In his latest book, uber-realist Henry Kissinger acclaims the rise of an “inexorably expanding cooperative order of states observing common rules and norms, embracing common economic systems, forswearing territorial conquest, respecting national sovereignty, and adopting participatory and democratic systems of governance,” Mazarr adds. These are exactly the norms of the coalition, in more or less priority order. The question then becomes whether even a loose assembly of such states, as formalized and coordinated through an institutional order, can shape the preferences and behavior of the system. The importance of a guiding coalition and its associated institutional order points to several policy directions:

  • The first is that the priority for U.S. diplomacy and military relationships is to sustain and where possible deepen the coherence of the guiding coalition. This means U.S. reaffirmation of its commitment to core alliances as well as partnerships with the value-sharing democracies that represent the coalition’s most dynamic members.
  • Second, even as it seeks to strengthen the coalition, the United States should develop concepts for a more complex, multi-layered and shared international order…
  • Third, given its foundational role in justifying both the guiding coalition and the order, the United States should prioritize efforts to stabilize the institutions of a globally integrated economy……
  • Fourth, sustaining the guiding coalition will demand backing off the most extreme manifestations of liberal value promotion. ……..In fact, the skeptics have a point: While the United States can and should speak to the long-term prospects for liberal values, Washington cannot head a sustainable, shared order built on the principle that some of its leading members are actively trying to subvert the governing systems of others. A quite energetic agenda of liberal value promotion is available that would fulfill U.S. national values without creating unnecessary tensions with others.
  • Fifth, the United States should recognize and invest in the role of non-state actors in strengthening the coalition and its associated order. It is easy to dismiss the significance of U.S. support for international NGOs, conferences, dialogues among scholars and officials, corporate exchanges, and other forms of non-state interactions. But given the growing role of non-state components of a multi-tier guiding coalition, their importance should not be underestimated…..

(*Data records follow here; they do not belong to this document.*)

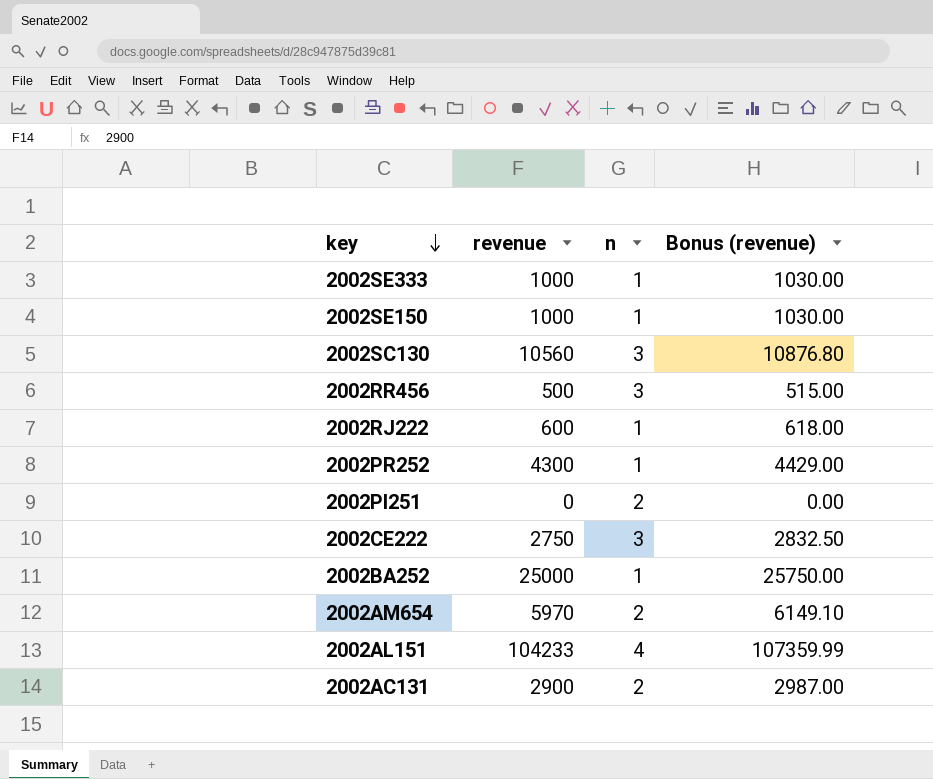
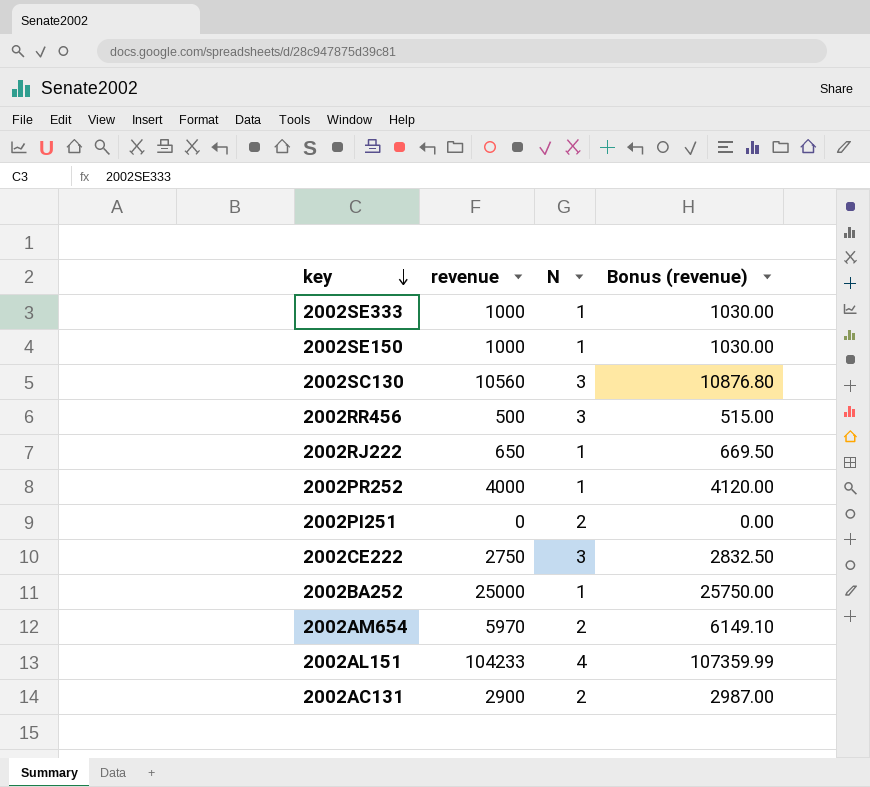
column name: n -> N
2002RJ222 | revenue: 600 -> 650
2002RJ222 | Bonus (revenue): 618.00 -> 669.50
2002PR252 | revenue: 4300 -> 4000
2002PR252 | Bonus (revenue): 4429.00 -> 4120.00

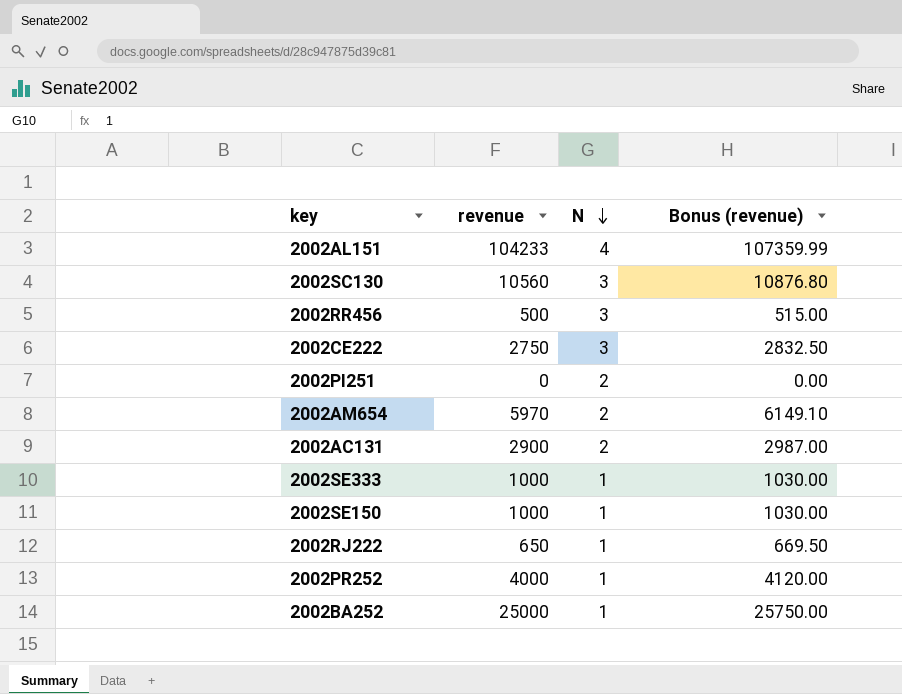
row order: key descending -> N descending

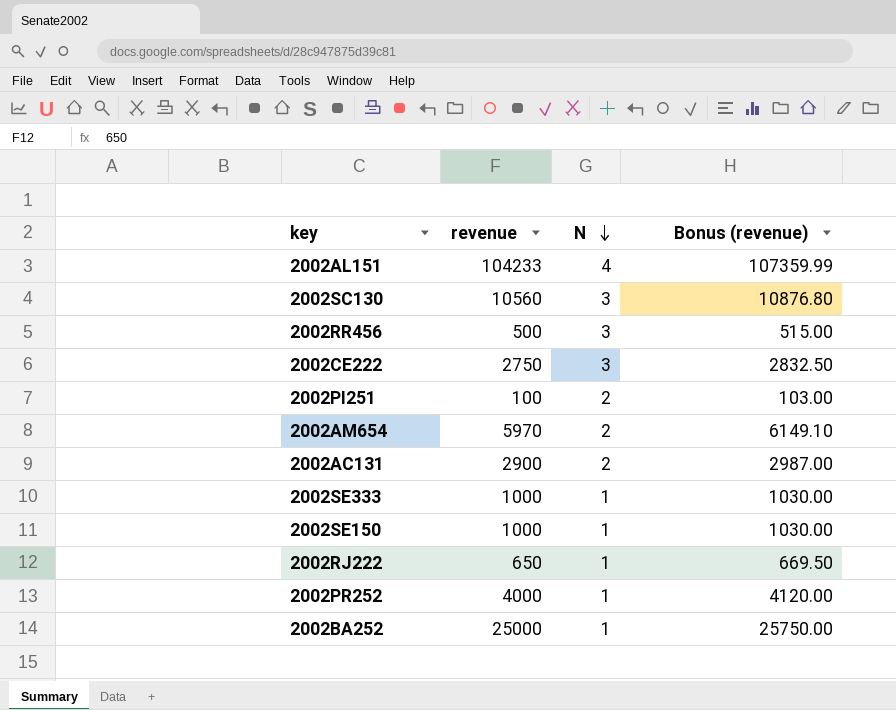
2002PI251 | revenue: 0 -> 100
2002PI251 | Bonus (revenue): 0.00 -> 103.00

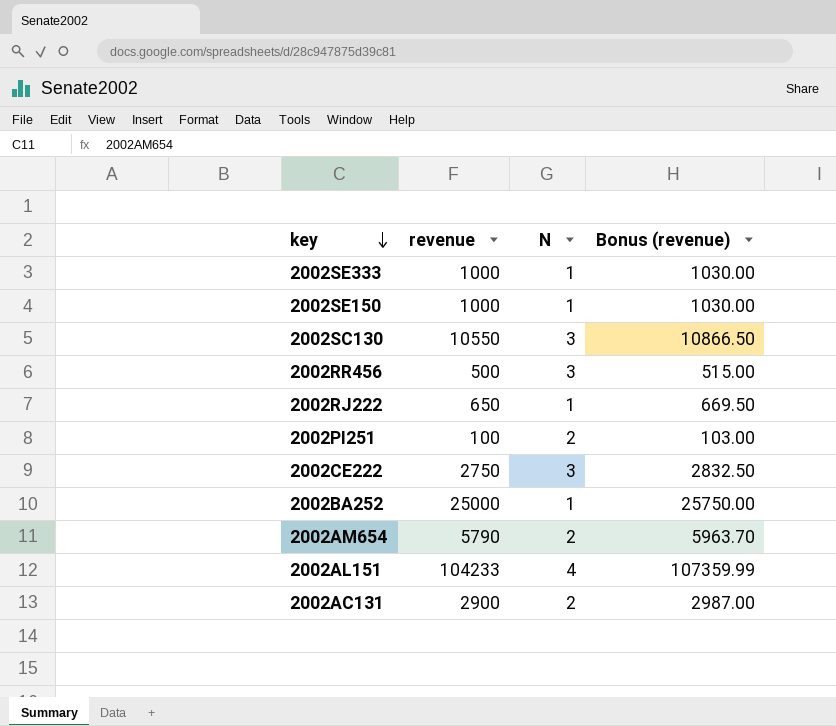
row order: N descending -> key descending
row 2002PR252: 4000 | 1 | 4120.00 -> none
2002SC130 | revenue: 10560 -> 10550
2002SC130 | Bonus (revenue): 10876.80 -> 10866.50
2002AM654 | revenue: 5970 -> 5790
2002AM654 | Bonus (revenue): 6149.10 -> 5963.70

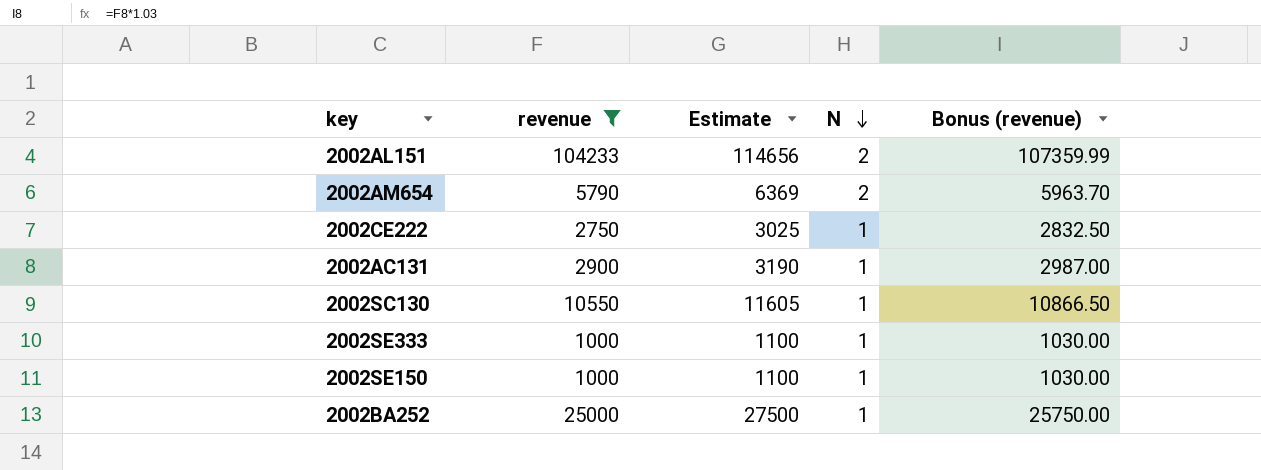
filter: none -> revenue >= 1000
row order: key descending -> N descending
column Estimate | formula: none -> [revenue] * 1.1
2002AL151 | N: 4 -> 2
2002CE222 | N: 3 -> 1
2002AC131 | N: 2 -> 1
2002SC130 | N: 3 -> 1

  • Sixth and finally, the United States should use the coalition and order as the foundation for its approach to two major potential outliers—Russia and China. …..RTWT

But the prospects of engaging the resurgent revisionists are not promising. China and Russia have consistently demonstrated their hostility not only to the “most extreme manifestations of liberal value promotion” – presumably, military-driven form of regime change as in Iraq or Libya – but also in the most modest and benign forms, such as assistance to civil society. To the contrary, as the National Endowment for Democracy, among others, has demonstrated, they have undertaken the offensive in seeking to roll back liberal and democratic norms in a broad range of international institutions and global civil space.